One of the approaches that many unicorns have undertaken is offering cut-rate prices -- or, as VC Fred Wilson correctly writes, they operate under negative gross margins. In other words, they're selling for less than their cost to hook users. They hope that one of three things will happen: all their competition will go out of business; they'll finally grow large enough so that their marginal costs drop, making the service or product profitable; or they'll have a devoted customer base that will be happy to pay more. But, as Wilson wrote, "taking prices up, or using your volume to drive costs down, in order to get to positive gross margins is a lot harder than most people think." Maybe you'll be the exception and pull it off, but probably not.

Profits matter

This is related to the previous point. There's a continuing hangover from the dot com days, in which too many entrepreneurs and investors still focus on growing market share and worry about actually making money late. It's never too early for concern about profits. Even if you need to run in the red for some time to get a business going, getting to profit should be a concern. When you're profitable and not overly burning your cash, investors can't so easily shut you down because they lose faith or even get distracted by something else and so cease providing capital. You also don't suddenly surprise customers when rates jump, even if you have added all those fancy new features that most of them don't use. Customers come first, but profit mechanisms are part of the foundation.
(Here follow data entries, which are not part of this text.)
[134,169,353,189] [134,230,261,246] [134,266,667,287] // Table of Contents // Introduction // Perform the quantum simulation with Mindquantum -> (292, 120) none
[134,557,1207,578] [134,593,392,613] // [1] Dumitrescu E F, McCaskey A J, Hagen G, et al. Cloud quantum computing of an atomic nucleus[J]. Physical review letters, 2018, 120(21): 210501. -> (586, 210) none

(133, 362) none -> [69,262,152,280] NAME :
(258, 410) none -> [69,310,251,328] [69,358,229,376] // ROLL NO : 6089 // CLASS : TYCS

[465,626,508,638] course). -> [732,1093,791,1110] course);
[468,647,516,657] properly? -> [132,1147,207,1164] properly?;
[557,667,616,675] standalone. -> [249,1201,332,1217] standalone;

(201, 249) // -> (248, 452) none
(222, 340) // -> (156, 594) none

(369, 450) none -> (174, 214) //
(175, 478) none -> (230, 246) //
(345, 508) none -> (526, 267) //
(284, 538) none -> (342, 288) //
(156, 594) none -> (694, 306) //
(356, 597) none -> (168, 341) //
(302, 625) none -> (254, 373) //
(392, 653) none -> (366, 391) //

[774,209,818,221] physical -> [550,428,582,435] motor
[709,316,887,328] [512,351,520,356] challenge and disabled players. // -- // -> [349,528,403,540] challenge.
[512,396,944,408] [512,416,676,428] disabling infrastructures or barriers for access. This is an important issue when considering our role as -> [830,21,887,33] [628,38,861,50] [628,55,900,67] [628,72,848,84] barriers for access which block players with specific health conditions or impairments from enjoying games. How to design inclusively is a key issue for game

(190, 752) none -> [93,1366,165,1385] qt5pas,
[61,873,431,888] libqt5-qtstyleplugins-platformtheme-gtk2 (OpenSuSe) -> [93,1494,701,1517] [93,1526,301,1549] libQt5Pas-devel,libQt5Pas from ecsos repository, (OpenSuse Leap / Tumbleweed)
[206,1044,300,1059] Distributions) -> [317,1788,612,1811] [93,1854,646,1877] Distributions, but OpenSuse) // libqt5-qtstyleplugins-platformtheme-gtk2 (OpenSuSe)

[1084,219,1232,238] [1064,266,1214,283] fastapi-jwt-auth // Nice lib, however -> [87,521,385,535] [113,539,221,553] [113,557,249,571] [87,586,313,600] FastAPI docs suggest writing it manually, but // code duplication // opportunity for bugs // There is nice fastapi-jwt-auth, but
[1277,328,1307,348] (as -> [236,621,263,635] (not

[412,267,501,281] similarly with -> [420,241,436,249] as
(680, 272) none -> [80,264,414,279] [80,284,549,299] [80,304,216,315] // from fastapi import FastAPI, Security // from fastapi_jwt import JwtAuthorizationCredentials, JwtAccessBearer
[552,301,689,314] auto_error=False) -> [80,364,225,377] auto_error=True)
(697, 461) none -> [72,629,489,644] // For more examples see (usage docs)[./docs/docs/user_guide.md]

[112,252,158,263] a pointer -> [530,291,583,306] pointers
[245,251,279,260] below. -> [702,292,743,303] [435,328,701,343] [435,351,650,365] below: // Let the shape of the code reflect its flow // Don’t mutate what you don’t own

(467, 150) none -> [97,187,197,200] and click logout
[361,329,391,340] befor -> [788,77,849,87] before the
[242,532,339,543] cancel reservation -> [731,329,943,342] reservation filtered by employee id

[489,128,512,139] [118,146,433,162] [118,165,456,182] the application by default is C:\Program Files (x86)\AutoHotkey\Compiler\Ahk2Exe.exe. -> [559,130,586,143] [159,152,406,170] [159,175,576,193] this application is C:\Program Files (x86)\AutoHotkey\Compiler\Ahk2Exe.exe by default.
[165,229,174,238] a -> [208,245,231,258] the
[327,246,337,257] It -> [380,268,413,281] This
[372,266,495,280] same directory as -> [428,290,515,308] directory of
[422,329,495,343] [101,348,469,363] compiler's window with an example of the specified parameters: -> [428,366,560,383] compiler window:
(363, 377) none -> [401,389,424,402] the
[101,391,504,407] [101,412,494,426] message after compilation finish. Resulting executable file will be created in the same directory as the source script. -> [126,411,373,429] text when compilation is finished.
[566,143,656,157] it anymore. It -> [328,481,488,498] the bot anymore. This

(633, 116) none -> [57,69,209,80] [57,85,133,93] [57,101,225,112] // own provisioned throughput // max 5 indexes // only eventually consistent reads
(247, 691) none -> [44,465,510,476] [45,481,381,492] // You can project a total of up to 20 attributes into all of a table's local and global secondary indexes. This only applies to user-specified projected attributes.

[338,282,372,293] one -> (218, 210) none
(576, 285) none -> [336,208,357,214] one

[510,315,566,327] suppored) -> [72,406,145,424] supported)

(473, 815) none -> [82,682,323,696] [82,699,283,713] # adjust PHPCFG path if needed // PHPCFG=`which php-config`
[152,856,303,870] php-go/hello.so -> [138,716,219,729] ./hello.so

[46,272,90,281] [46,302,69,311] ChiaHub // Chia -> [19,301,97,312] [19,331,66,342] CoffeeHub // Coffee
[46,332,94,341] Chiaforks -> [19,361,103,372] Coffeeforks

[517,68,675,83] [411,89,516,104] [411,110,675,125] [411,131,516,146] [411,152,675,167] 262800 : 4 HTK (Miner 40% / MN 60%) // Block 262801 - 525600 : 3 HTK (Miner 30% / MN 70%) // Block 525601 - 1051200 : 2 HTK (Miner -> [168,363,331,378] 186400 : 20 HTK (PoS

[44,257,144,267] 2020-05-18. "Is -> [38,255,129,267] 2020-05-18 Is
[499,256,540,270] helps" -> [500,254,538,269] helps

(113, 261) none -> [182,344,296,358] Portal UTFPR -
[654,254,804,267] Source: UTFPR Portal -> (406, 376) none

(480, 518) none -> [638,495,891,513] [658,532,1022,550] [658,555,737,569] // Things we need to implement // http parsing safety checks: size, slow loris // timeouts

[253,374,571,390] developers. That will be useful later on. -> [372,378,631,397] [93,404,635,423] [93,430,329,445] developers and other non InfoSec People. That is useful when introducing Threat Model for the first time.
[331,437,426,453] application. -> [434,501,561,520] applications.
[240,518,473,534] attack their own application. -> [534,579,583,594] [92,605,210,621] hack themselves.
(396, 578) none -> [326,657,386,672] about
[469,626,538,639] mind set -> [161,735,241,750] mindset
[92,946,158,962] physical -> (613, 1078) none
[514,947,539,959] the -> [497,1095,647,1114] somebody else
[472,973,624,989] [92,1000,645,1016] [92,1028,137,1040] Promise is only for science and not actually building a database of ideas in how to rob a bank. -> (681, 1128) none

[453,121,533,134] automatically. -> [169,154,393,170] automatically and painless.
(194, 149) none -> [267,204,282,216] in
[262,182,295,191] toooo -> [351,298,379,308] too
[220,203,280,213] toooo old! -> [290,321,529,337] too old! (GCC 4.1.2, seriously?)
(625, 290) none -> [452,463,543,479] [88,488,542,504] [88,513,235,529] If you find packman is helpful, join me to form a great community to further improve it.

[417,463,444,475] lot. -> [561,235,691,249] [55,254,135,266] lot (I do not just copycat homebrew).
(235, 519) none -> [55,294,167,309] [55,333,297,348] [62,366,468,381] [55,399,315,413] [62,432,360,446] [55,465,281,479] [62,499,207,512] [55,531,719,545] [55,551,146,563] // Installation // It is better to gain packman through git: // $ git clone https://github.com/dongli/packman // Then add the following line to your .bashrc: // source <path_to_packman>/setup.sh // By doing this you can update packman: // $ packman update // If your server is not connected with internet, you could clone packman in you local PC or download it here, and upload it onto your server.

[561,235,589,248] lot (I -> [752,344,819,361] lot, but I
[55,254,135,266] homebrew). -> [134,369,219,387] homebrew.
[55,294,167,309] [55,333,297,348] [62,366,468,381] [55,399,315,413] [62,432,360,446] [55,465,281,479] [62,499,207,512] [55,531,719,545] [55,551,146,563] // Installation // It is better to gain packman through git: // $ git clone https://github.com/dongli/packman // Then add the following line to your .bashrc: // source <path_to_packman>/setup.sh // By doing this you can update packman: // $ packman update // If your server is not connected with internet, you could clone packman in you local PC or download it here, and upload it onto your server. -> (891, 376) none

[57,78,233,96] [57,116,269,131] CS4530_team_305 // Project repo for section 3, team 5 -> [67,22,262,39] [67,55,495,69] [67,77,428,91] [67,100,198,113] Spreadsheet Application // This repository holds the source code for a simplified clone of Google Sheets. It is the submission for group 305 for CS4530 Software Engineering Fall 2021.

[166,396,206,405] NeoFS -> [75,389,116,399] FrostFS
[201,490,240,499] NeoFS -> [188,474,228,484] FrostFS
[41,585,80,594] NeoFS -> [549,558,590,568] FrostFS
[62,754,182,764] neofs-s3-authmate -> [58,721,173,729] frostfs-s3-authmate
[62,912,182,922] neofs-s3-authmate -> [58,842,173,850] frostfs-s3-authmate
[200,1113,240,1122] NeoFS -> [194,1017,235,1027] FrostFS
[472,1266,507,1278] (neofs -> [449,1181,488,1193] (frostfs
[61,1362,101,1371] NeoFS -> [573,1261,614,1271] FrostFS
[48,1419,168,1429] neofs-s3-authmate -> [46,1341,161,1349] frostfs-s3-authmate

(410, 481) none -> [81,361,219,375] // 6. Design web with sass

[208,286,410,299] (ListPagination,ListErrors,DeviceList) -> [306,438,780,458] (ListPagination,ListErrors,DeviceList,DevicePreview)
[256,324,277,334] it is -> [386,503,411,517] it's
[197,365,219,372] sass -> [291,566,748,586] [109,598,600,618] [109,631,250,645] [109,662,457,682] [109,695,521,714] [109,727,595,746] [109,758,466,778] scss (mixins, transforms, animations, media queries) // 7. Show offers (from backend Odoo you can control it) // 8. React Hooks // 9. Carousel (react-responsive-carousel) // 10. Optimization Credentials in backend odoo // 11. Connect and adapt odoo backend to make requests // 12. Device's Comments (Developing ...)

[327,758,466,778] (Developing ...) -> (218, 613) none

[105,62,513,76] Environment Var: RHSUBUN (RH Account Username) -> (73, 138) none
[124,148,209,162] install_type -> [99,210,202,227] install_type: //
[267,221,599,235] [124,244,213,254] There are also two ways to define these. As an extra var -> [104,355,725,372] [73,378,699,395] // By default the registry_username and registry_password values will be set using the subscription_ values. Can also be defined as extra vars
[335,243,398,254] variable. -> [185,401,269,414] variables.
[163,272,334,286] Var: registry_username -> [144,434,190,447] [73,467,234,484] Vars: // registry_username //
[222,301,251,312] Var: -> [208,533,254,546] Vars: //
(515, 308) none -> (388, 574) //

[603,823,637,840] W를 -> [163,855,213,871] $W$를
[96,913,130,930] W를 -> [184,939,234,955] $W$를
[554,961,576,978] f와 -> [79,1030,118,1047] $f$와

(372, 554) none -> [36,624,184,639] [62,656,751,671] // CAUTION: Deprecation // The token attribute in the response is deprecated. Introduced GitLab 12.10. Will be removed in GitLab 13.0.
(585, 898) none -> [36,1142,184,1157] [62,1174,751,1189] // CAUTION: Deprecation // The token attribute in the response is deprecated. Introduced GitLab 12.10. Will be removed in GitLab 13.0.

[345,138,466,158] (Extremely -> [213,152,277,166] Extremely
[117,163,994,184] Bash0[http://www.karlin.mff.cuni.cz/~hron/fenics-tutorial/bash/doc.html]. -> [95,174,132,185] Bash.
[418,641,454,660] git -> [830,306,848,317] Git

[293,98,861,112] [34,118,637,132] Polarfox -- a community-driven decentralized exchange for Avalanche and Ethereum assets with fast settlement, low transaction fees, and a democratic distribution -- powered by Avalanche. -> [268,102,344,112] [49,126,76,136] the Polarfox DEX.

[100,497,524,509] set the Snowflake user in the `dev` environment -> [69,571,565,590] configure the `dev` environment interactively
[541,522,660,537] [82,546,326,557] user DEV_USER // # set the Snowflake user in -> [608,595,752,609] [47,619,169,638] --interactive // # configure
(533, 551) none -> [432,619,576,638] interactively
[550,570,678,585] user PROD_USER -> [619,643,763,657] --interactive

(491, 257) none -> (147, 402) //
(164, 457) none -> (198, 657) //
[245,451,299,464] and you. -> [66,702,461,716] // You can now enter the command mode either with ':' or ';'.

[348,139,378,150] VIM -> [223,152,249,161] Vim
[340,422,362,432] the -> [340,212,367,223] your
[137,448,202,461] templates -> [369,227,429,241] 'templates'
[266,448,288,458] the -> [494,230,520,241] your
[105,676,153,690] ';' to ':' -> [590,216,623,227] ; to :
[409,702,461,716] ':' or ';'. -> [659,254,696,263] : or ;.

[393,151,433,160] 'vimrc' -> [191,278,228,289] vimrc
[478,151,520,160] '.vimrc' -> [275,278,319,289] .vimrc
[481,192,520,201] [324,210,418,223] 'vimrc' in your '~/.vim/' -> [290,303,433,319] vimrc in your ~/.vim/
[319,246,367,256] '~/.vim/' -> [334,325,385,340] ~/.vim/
Investors look at the future

It's not just where you are today, but where you can be tomorrow. Growth has become an expectation of many and investors in particular, because they want to put in money, see growth make their share of the business worth more, and then exit, reaping the profits. However, you also have to balance the sustainability of your company. High growth expectations could demand operational approaches that can't last in the long run. Don't get so hungry for investment that you make disastrous choices. In other words, don't do something stupid because investors want it.

Work out the ownership fight up front

Infighting is ugly, and it gets worse when it's public. Look at the fight over Snapchat's origins, when an ousted founder claimed to have brought far more to the product than the company wanted to admit. There was ultimately a settlement that may have been massive. Or look at the Winklevoss twins who got a settlement from Facebook in the form of a whole lot of stock. It's easier and better to solve issues early on rather than telling yourself you can muscle someone out of the way.

Adulation can turn into acid in a second

Look at Theranos, a startup with all the right story angles: young and attractive Stanford dropout starts a company to revolutionize healthcare with incredibly efficient and cheap blood tests. Except the Wall Street Journal came out with stories questioning whether Theranos was all it claimed. Now the company's CEO is trying to hit back, and maybe the Journal's report is completely flawed. But then, maybe it isn't. In either case, the company's reputation has taken a huge hit. Or look back at the early days of Groupon and then the scrutiny that hit once its financials were pubic. Don't assume that you'll always be beloved of the world. You need the fundamentals to work. Charm has its limits. If you do get public attention and interest, just tell yourself this, too, shall pass.

The law of big numbers is against you

Most companies don't hit the unicorn list, and many of the unicorns won't make it. Venture capitalists reportedly have dying unicorn lists. These are the high flyers that are like a flock of Icaruses. Their wax wings will melt. Put everything into ensuring that your business runs soundly, has strong relationships with customers, and includes people with the management skills that are necessary for long-term success, even if you aren't the one who has them.